- [Exercise aim]:
After reading the data, copy it out in full and exactly.

___

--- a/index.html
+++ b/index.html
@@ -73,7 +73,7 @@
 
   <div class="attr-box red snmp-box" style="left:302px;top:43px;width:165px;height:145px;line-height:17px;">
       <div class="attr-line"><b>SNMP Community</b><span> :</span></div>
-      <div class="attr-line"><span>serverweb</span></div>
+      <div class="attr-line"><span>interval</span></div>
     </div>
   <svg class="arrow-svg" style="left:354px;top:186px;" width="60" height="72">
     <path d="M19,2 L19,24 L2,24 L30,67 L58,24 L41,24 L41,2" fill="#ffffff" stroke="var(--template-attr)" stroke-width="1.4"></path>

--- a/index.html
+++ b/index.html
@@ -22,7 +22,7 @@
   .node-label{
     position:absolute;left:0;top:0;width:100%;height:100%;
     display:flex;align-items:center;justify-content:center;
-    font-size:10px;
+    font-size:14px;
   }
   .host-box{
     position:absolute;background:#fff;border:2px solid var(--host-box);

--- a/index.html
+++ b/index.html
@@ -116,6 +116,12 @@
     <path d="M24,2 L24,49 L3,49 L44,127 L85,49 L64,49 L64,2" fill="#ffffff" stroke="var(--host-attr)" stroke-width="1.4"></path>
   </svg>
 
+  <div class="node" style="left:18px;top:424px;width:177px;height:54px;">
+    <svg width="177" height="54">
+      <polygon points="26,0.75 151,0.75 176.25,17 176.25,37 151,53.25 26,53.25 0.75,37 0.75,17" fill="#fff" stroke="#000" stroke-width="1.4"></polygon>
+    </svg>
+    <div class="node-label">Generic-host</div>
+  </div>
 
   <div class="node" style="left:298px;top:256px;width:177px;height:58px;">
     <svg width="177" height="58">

___

- [Task response]:
--- a/index.html
+++ b/index.html
@@ -73,7 +73,7 @@
 
   <div class="attr-box red snmp-box" style="left:302px;top:43px;width:165px;height:145px;line-height:17px;">
       <div class="attr-line"><b>SNMP Community</b><span> :</span></div>
-      <div class="attr-line"><span>serverweb</span></div>
+      <div class="attr-line"><span>interval</span></div>
     </div>
   <svg class="arrow-svg" style="left:354px;top:186px;" width="60" height="72">
     <path d="M19,2 L19,24 L2,24 L30,67 L58,24 L41,24 L41,2" fill="#ffffff" stroke="var(--template-attr)" stroke-width="1.4"></path>

--- a/index.html
+++ b/index.html
@@ -22,7 +22,7 @@
   .node-label{
     position:absolute;left:0;top:0;width:100%;height:100%;
     display:flex;align-items:center;justify-content:center;
-    font-size:10px;
+    font-size:14px;
   }
   .host-box{
     position:absolute;background:#fff;border:2px solid var(--host-box);

--- a/index.html
+++ b/index.html
@@ -116,6 +116,12 @@
     <path d="M24,2 L24,49 L3,49 L44,127 L85,49 L64,49 L64,2" fill="#ffffff" stroke="var(--host-attr)" stroke-width="1.4"></path>
   </svg>
 
+  <div class="node" style="left:18px;top:424px;width:177px;height:54px;">
+    <svg width="177" height="54">
+      <polygon points="26,0.75 151,0.75 176.25,17 176.25,37 151,53.25 26,53.25 0.75,37 0.75,17" fill="#fff" stroke="#000" stroke-width="1.4"></polygon>
+    </svg>
+    <div class="node-label">Generic-host</div>
+  </div>
 
   <div class="node" style="left:298px;top:256px;width:177px;height:58px;">
     <svg width="177" height="58">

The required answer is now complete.